◆ TASK DIRECTIONS
Exactly the lines below from the line with "2023-05-06: none -> 1.56" through the line with "2022-10-02: 24 -> 18.5" must make up the answer, both ends included and pictures left out.

◆ MATERIAL FOR THIS EXERCISE

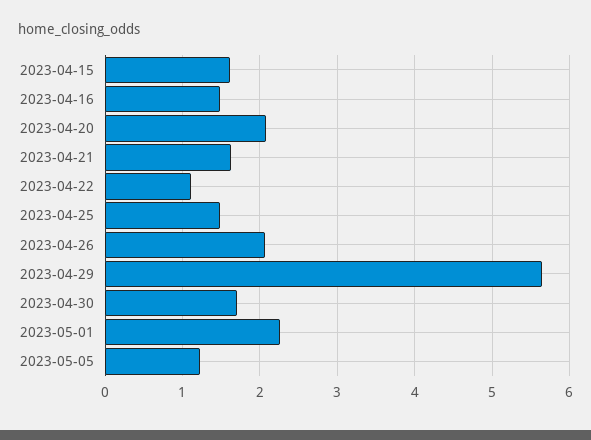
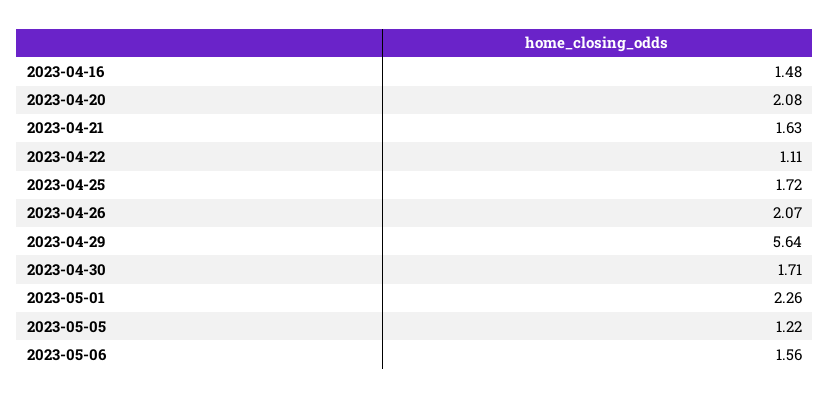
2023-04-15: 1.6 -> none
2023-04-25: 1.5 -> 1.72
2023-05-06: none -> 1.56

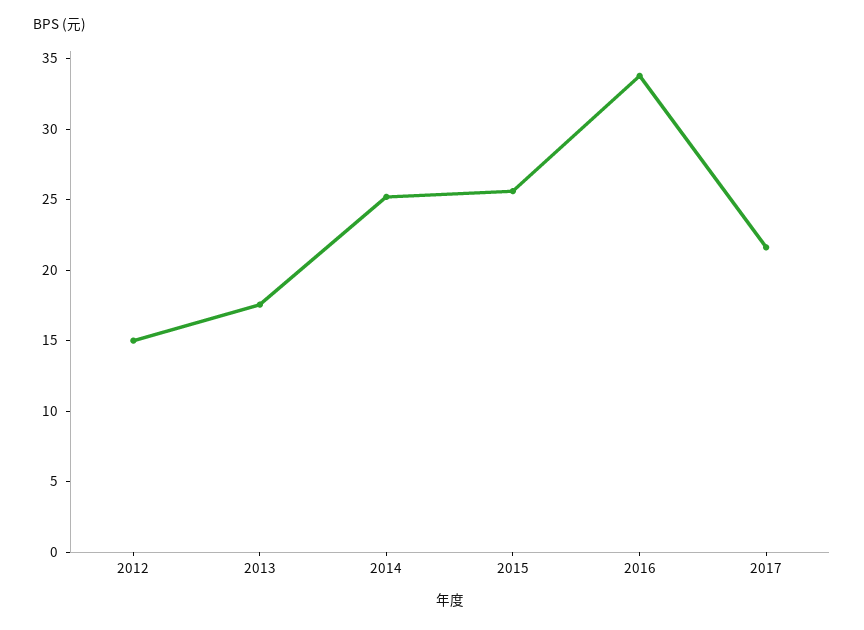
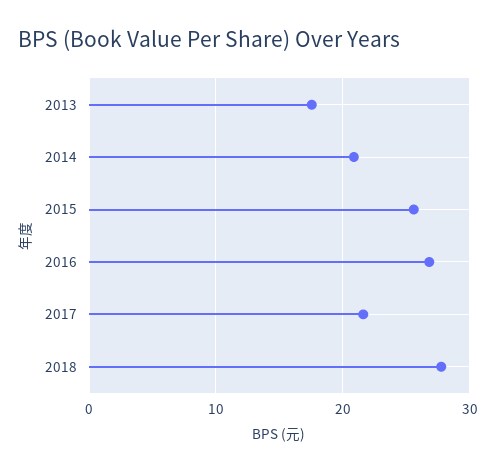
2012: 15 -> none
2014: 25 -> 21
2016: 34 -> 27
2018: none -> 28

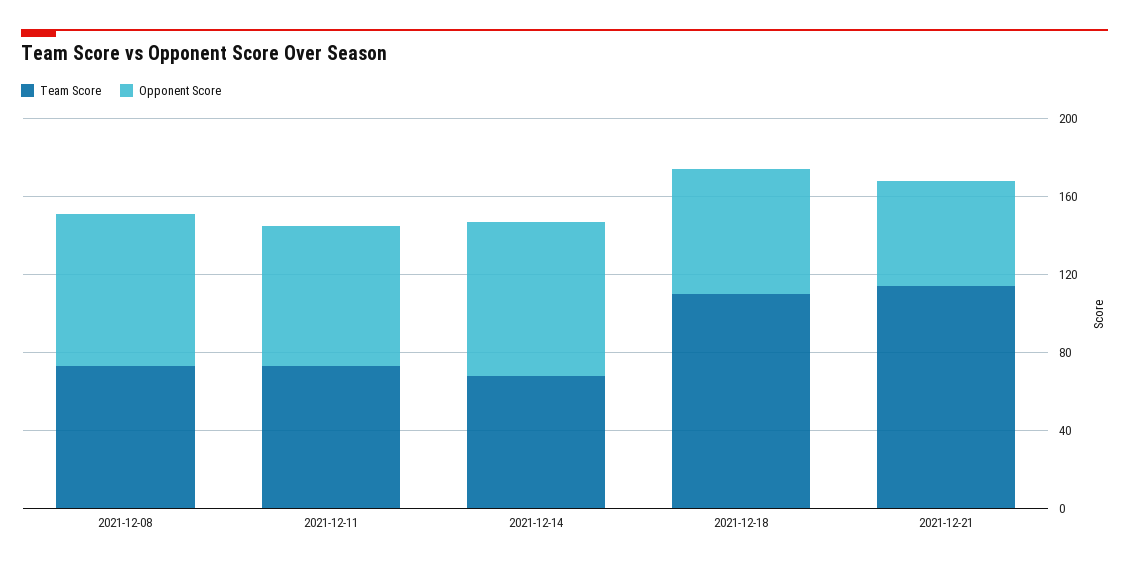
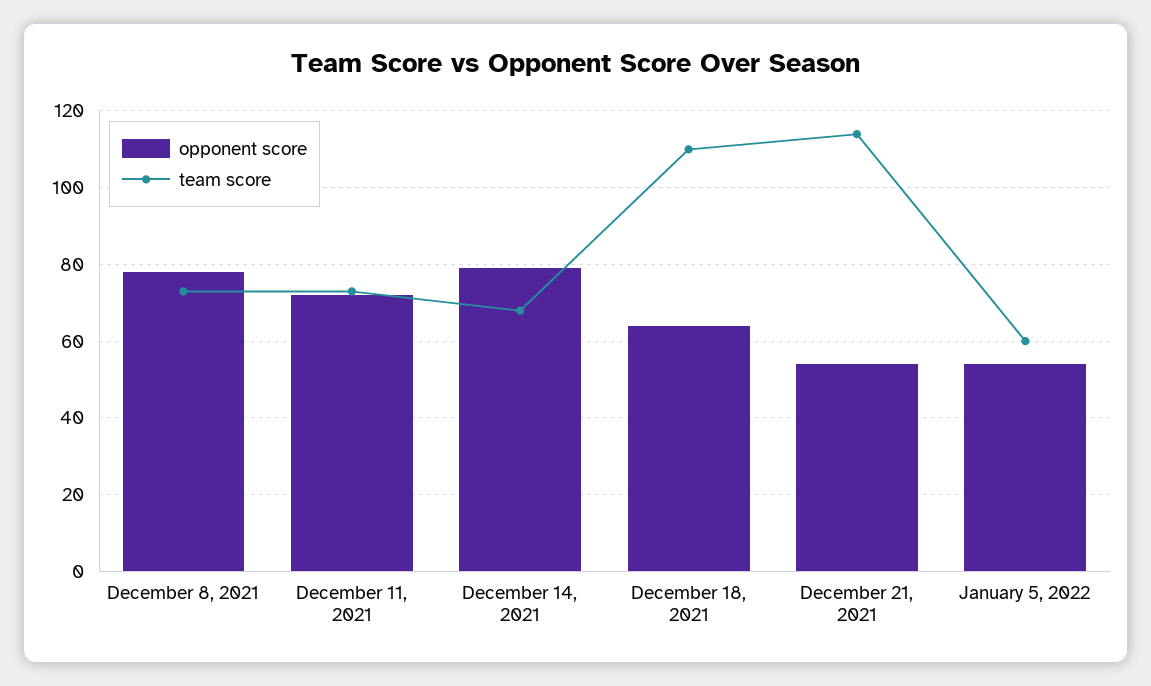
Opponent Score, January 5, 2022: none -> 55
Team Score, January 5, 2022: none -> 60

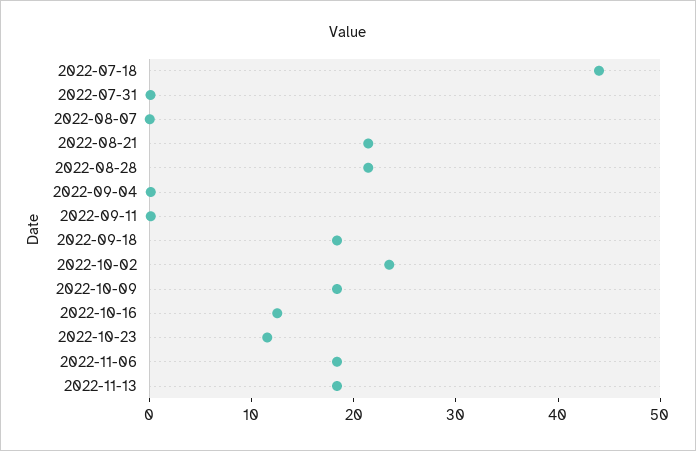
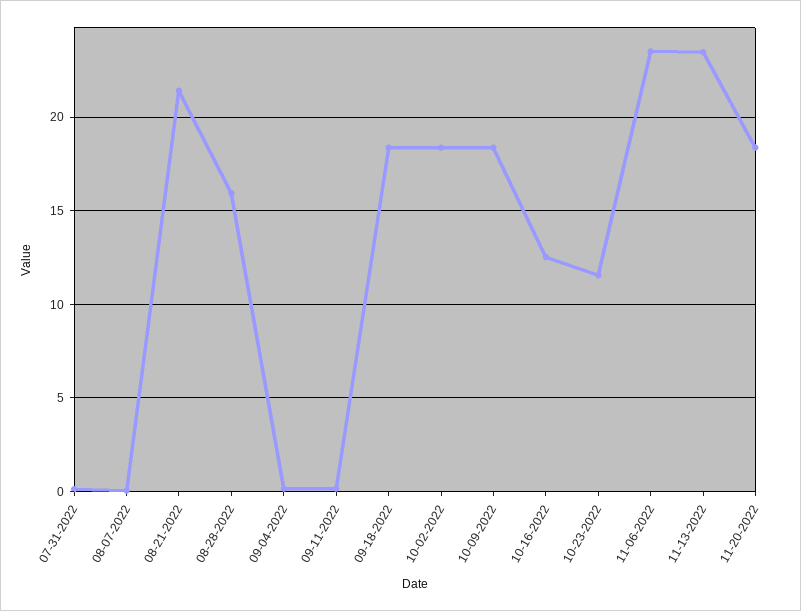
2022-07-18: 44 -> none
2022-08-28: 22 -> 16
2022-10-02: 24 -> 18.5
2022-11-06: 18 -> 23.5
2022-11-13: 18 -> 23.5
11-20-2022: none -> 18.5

◆ TASK SOLUTION
2023-05-06: none -> 1.56

2012: 15 -> none
2014: 25 -> 21
2016: 34 -> 27
2018: none -> 28

Opponent Score, January 5, 2022: none -> 55
Team Score, January 5, 2022: none -> 60

2022-07-18: 44 -> none
2022-08-28: 22 -> 16
2022-10-02: 24 -> 18.5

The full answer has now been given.